UK economy records 0.2% growth in Q2, avoiding stagnation – latest updates on business news

Newsflash: The UK economy has surpassed expectations with 0.2% growth in the second quarter of this year, dispelling fears of stagnation. The Office for National Statistics reports that UK GDP expanded by 0.2% in the months of April-June, beating forecasts of no growth. This follows a growth of 0.1% in January-March. In June, the economy also performed better than expected, with growth reaching 0.5%. This follows a GDP fall of 0.1% in May and growth of 0.2% in April.

The Office for National Statistics explains that in terms of output, the services sector grew by 0.1% in the quarter, driven by increases in information and communication, accommodation and food service activities, and human health and social work activities. In contrast, the production sector grew by 0.7%, with manufacturing experiencing 1.6% growth. On the expenditure side, there was strong growth in household consumption and government consumption, partially offset by a decline in international trade flows in the second quarter.

Despite the positive growth in the economy, TUC general secretary Paul Nowak has criticized Chancellor Jeremy Hunt for his handling of the UK economy. Nowak warns that jobs are at risk and that pay and conditions are being suppressed. He urges the government to take responsibility and act to address the economic challenges the country faces.

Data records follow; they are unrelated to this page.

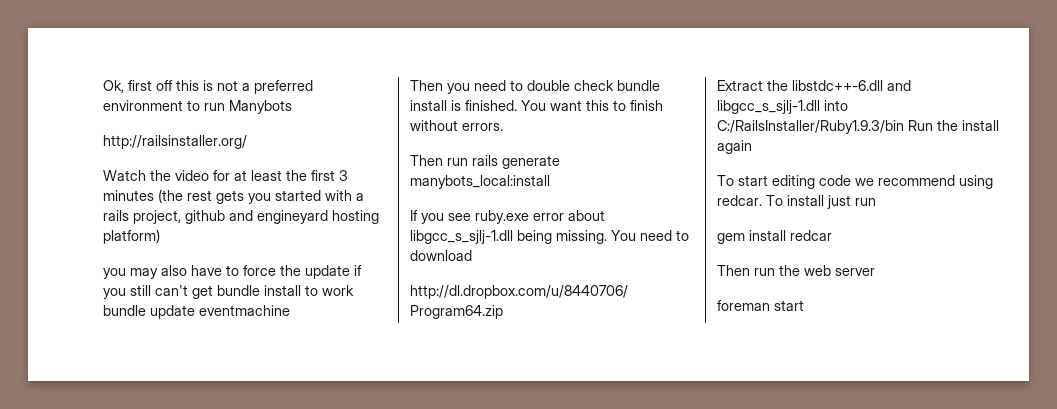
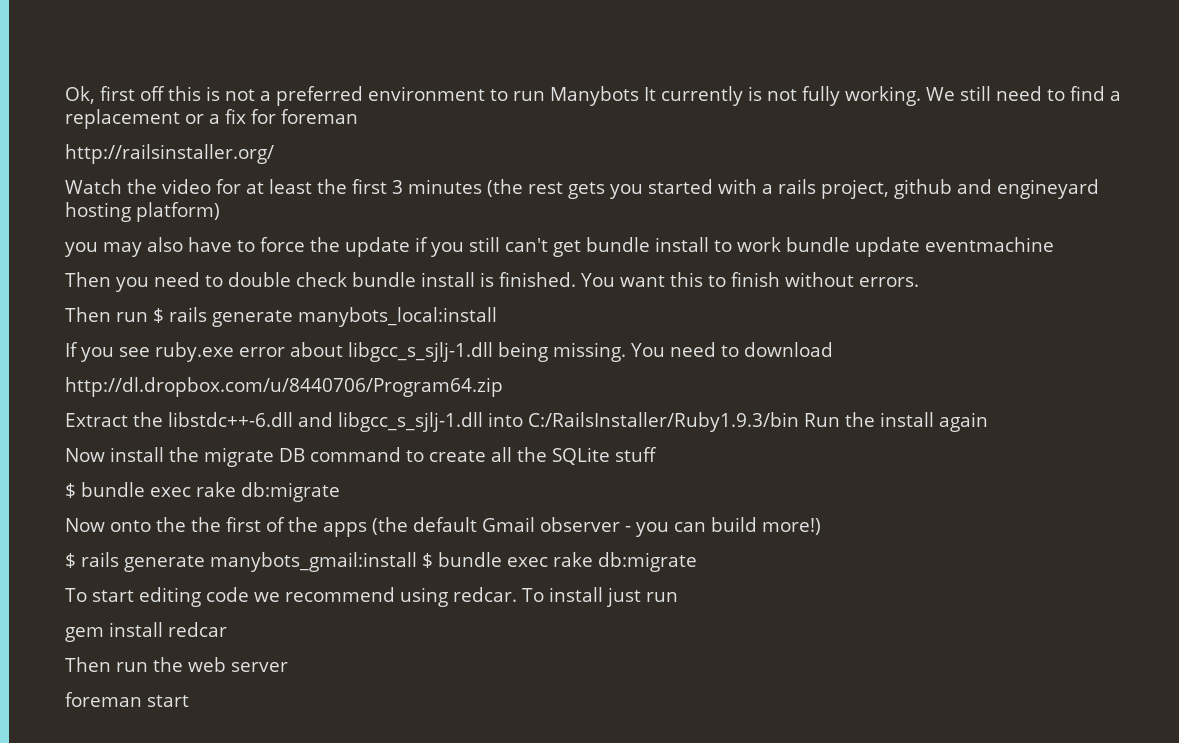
- Ok, first off this is not a preferred environment to run Manybots
+ Ok, first off this is not a preferred environment to run Manybots It currently is not fully working. We still need to find a replacement or a fix for foreman
- Then run rails generate manybots_local:install
+ Then run $ rails generate manybots_local:install
+ Now install the migrate DB command to create all the SQLite stuff
+ $ bundle exec rake db:migrate
+ Now onto the the first of the apps (the default Gmail observer - you can build more!)
+ $ rails generate manybots_gmail:install $ bundle exec rake db:migrate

Chief economist for the Joseph Rowntre Foundation, Alfie Stirling, highlights the growing financial struggles faced by many low-income families. Stirling explains that even those who are not immediately in hardship are experiencing financial pressure due to rising rent, food, energy, and credit costs. Stirling argues that the economy is not working for many people and calls for more investment and better job opportunities.

According to the Resolution Foundation, although the UK’s GDP growth in April-June is stronger than expected, growth over the past 18 months has been the weakest in 65 years outside of a recession. The Foundation warns that high inflation and rapid increases in interest rates make the period feel like a recession for many. They argue that weak growth poses challenges for families facing rising living costs and mortgage repayments.

Treasury minister John Glen acknowledges the difficulties of achieving higher growth while dealing with inflation pressures. Glen highlights the UK’s relative resilience compared to other G7 countries and the government’s efforts to balance inflation and growth. He also addresses the revelation that Conservative MP Theresa Villiers held £70,000 worth of shares in Shell while serving as environment secretary, calling it an oversight on Villiers’ part.

The ONS reports that the UK economy has yet to recover its pre-pandemic level, with quarterly GDP in Q2 2023 still 0.2% below its level at the end of 2019. The UK is currently the only large advanced economy that has not regained its pre-COVID level. Reuters highlights that the UK lags behind its peers in GDP growth.

Ed Monk, associate director for Personal Investing at Fidelity International, notes that the strong performance of household expenditure has helped the UK economy avoid recession. Monk attributes this to a tight labor market and rising wages, as well as government support in areas such as energy prices and the state pension. However, he warns that conditions may worsen as interest rates rise, wage growth slows, and the job market weakens.

Chancellor of the Exchequer Jeremy Hunt welcomes the news of UK economic growth and states that the government’s actions to combat inflation are starting to take effect.